*Assignment:* Verbatim copy without images: repeat the records in full.

________________________________________

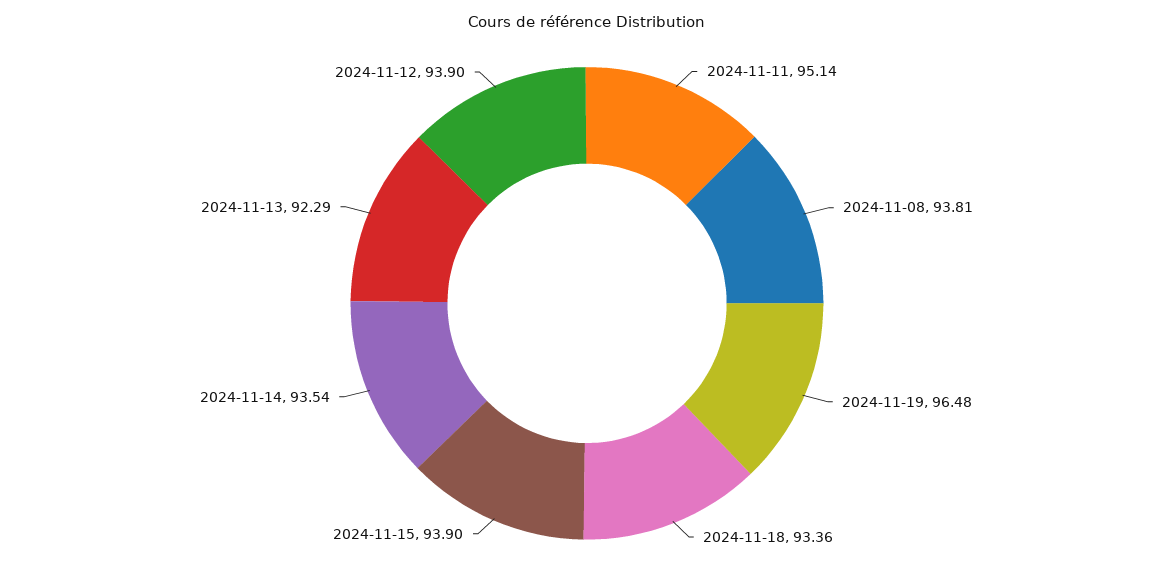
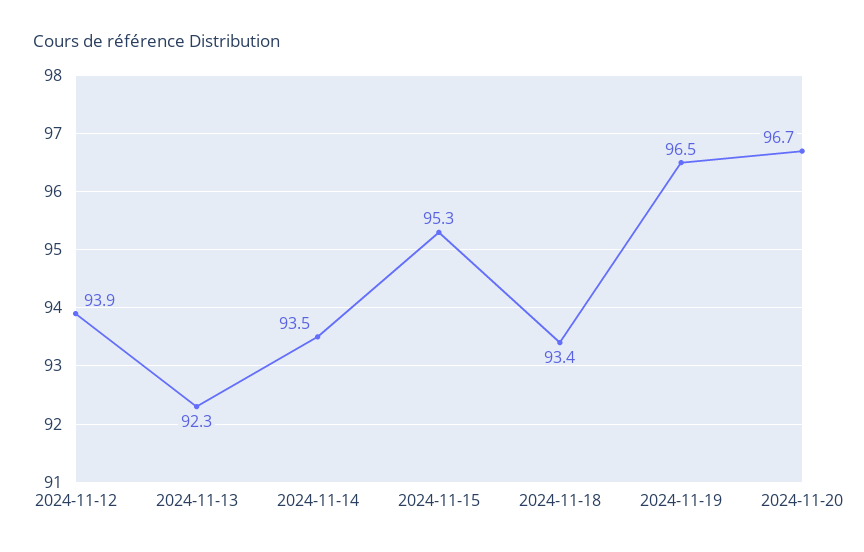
2024-11-11: 95.14 -> none
2024-11-08: 93.81 -> none
2024-11-15: 93.9 -> 95.3
2024-11-20: none -> 96.7

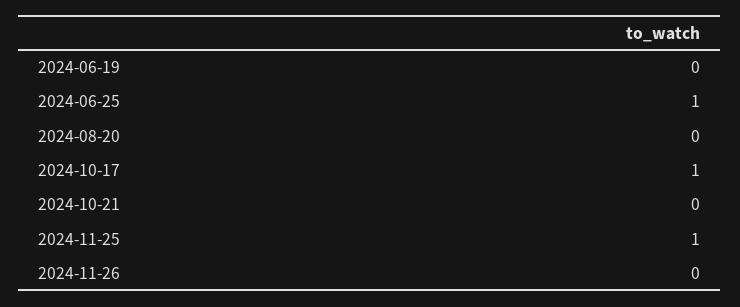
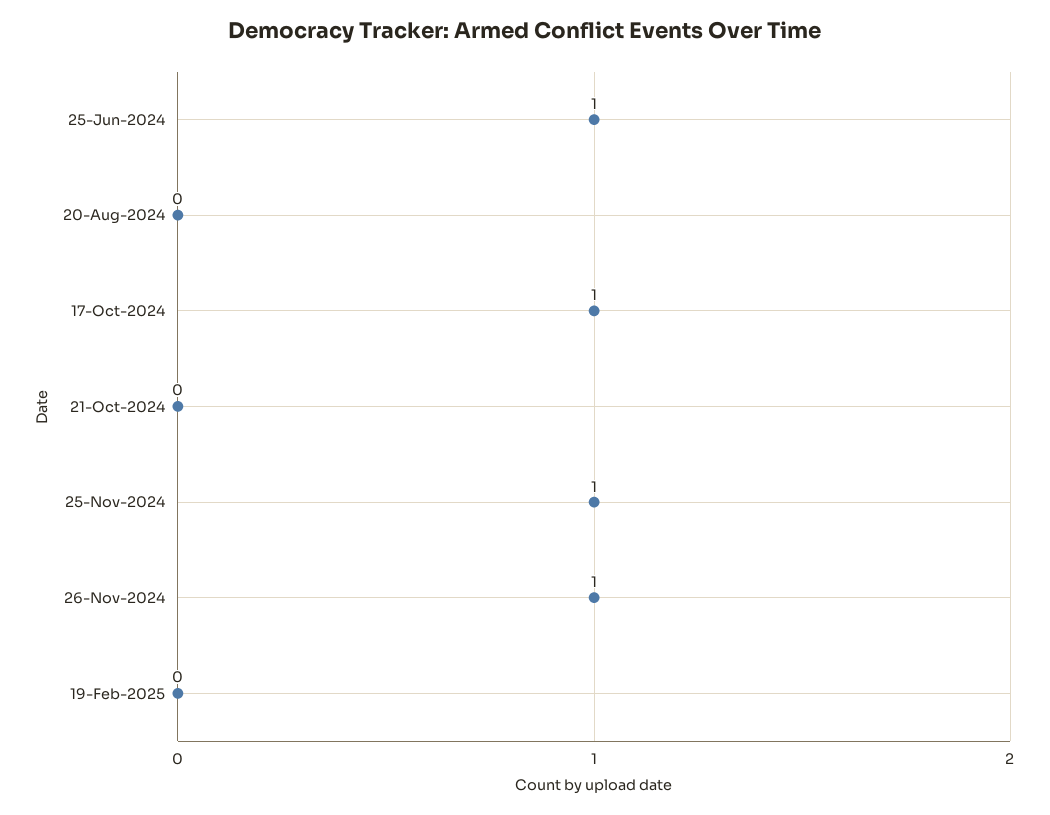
2024-06-19: 0 -> none
2024-11-26: 0 -> 1
19-Feb-2025: none -> 0

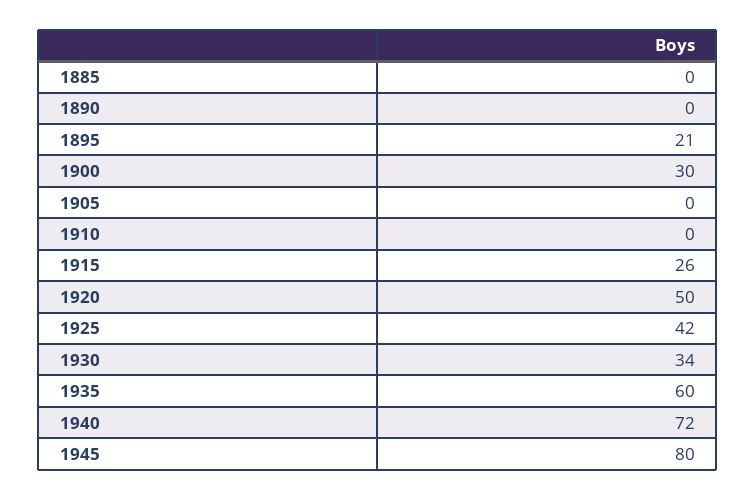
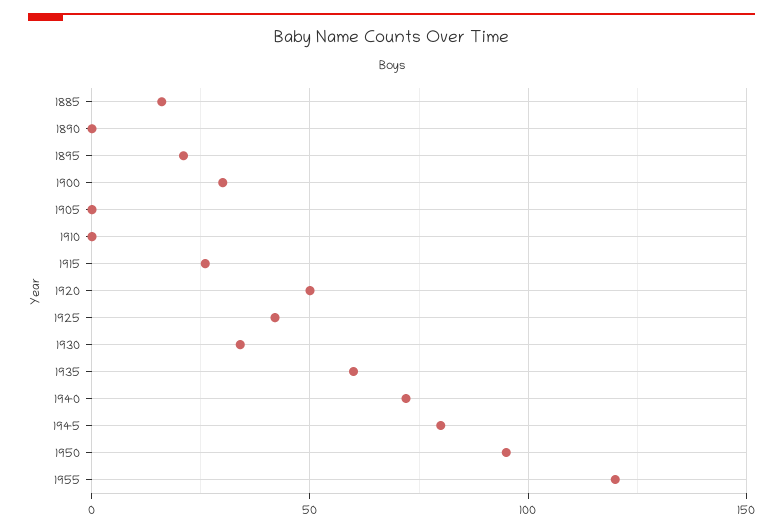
1885: 0 -> 15
1950: none -> 95
1955: none -> 120

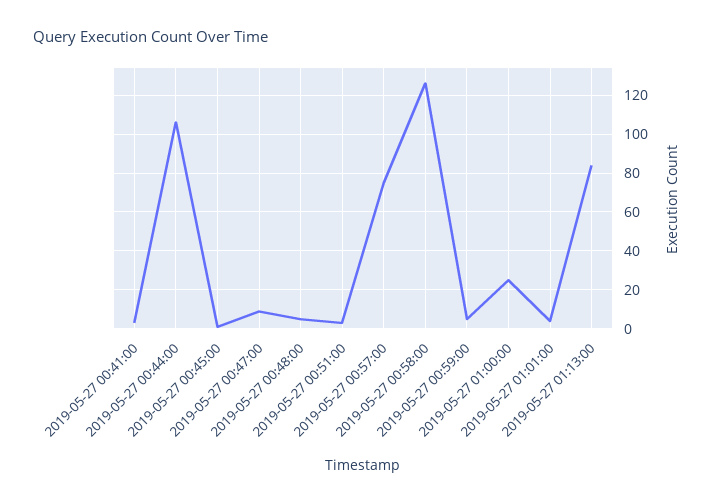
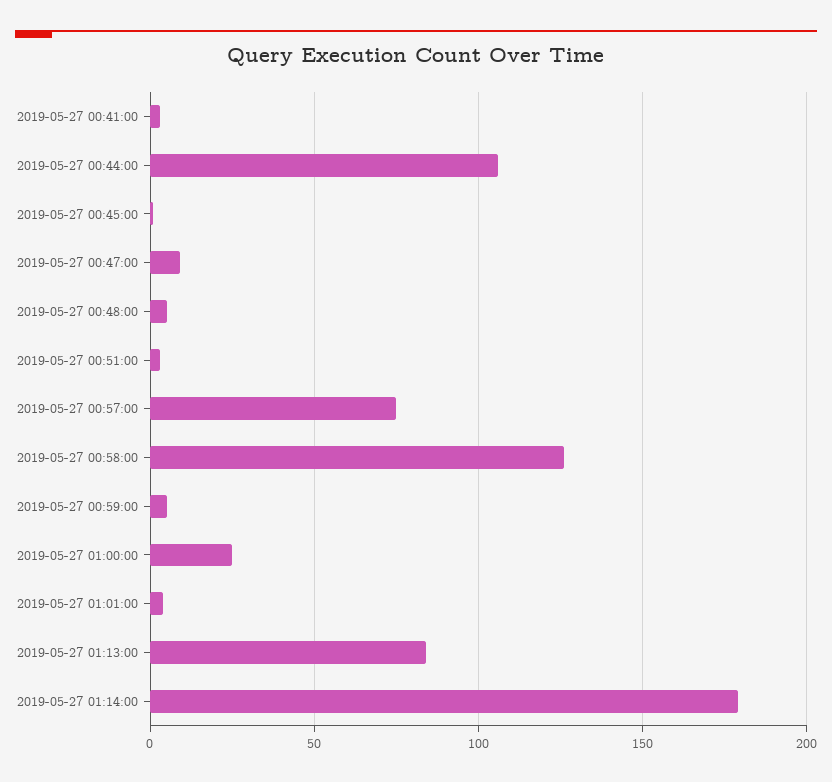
2019-05-27 01:14:00: none -> 180

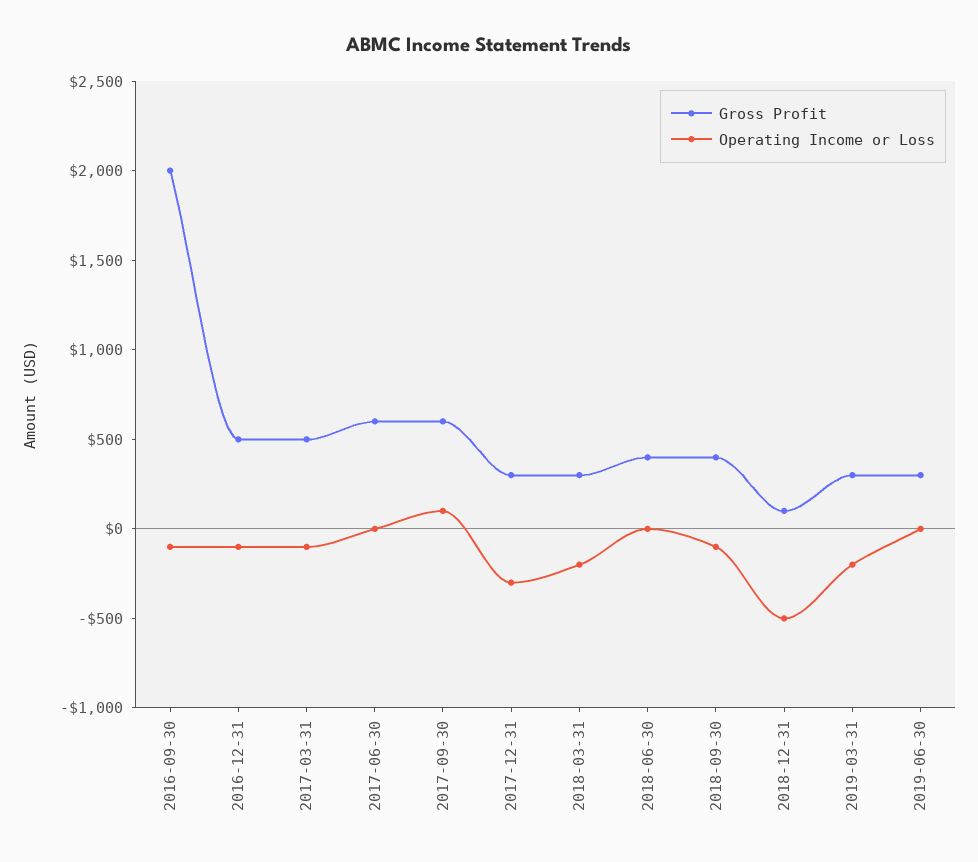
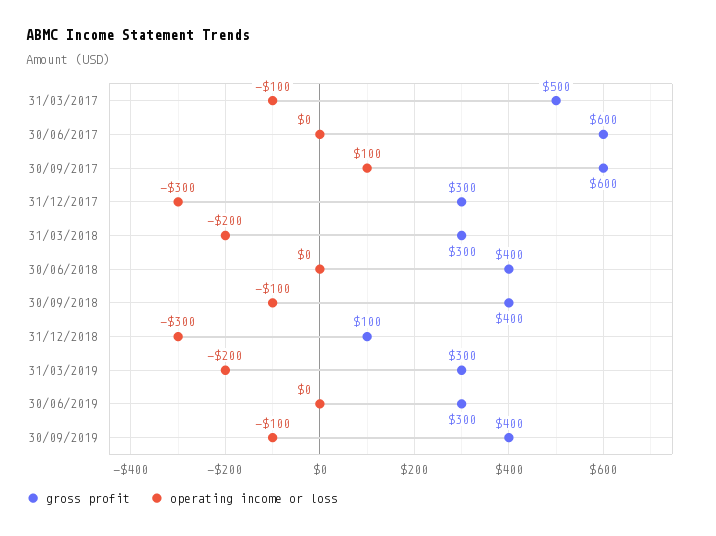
Gross Profit, 2016-09-30: 2000 -> none
Operating Income or Loss, 2016-09-30: -100 -> none
Gross Profit, 2016-12-31: 500 -> none
Operating Income or Loss, 2016-12-31: -100 -> none
Operating Income or Loss, 2018-12-31: -500 -> -300
Gross Profit, 30/09/2019: none -> 400
Operating Income or Loss, 30/09/2019: none -> -100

________________________________________

*Answer space:*
2024-11-11: 95.14 -> none
2024-11-08: 93.81 -> none
2024-11-15: 93.9 -> 95.3
2024-11-20: none -> 96.7

2024-06-19: 0 -> none
2024-11-26: 0 -> 1
19-Feb-2025: none -> 0

1885: 0 -> 15
1950: none -> 95
1955: none -> 120

2019-05-27 01:14:00: none -> 180

Gross Profit, 2016-09-30: 2000 -> none
Operating Income or Loss, 2016-09-30: -100 -> none
Gross Profit, 2016-12-31: 500 -> none
Operating Income or Loss, 2016-12-31: -100 -> none
Operating Income or Loss, 2018-12-31: -500 -> -300
Gross Profit, 30/09/2019: none -> 400
Operating Income or Loss, 30/09/2019: none -> -100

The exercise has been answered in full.